Scutellaria ovata

Species Native to Missouri
Common Name: heart-leaved skullcap 
Type: Herbaceous perennial
Family: Lamiaceae
Native Range: Central North America
Zone: 4 to 9
Height: 1.00 to 2.00 feet
Spread: 0.75 to 1.50 feet
Bloom Time: May to September
Bloom Description: Blue - purple
Sun: Full sun
Water: Dry to medium
Maintenance: Low
Suggested Use: Naturalize
Flower: Showy
Tolerate: Drought, Dry Soil, Shallow-Rocky Soil


Grow in dry to medium, well-drained soils in full sun. Tolerates drought. Spreads by rhizomes. Easily grown from seed and will self-seed in the garden. Plants may go dormant after bloom in hot dry summer weather.
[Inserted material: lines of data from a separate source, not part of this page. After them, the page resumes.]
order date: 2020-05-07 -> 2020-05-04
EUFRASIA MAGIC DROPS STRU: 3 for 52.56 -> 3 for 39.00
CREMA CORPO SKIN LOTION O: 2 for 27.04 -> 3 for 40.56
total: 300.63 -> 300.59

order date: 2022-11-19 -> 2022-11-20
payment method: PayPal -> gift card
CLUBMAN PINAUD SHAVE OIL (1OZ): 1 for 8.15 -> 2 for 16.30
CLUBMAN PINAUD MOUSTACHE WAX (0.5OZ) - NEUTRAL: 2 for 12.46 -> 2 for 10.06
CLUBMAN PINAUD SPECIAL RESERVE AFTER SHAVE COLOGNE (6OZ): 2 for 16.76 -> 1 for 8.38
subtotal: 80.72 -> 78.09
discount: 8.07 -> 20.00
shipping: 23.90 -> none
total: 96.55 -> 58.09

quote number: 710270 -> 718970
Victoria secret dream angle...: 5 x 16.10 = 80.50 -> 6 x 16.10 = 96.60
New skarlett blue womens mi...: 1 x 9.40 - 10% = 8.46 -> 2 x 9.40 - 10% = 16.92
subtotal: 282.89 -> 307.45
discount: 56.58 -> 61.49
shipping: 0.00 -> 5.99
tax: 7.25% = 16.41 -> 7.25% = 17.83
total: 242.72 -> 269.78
Noteworthy Characteristics

Scutellaria ovata, commonly called heart-leaved skullcap, is a pubescent mint family member that features snapdragon-like, tubular, two-lipped, blue-purple flowers (with whitish lower lips) that bloom from May to September in branched terminal racemes (to 6” long) atop square pubescent stems clad with ovate, crenate-serrate, rugose, heart-shaped green leaves (to 4” long). Plants typically grow from 16-24” tall. This skullcap is native from Maryland to Kansas south to Tennessee, Texas and Mexico. In Missouri, it is primarily found in rocky open woods, glades, rocky ledges and bluff escarpments throughout much of southern and central part of the State. (Steyermark).

Genus name comes from the Latin word scutella meaning a small dish or saucer in reference to the shape of the persistent calyx after the flowers fade.

Specific epithet means egg-shaped for the leaves.


No serious insect or disease problems. Powdery mildew and leaf spot may occur. Watch for aphids.


Borders, meadows, cottage gardens, native plant gardens, open woodland areas and naturalized areas.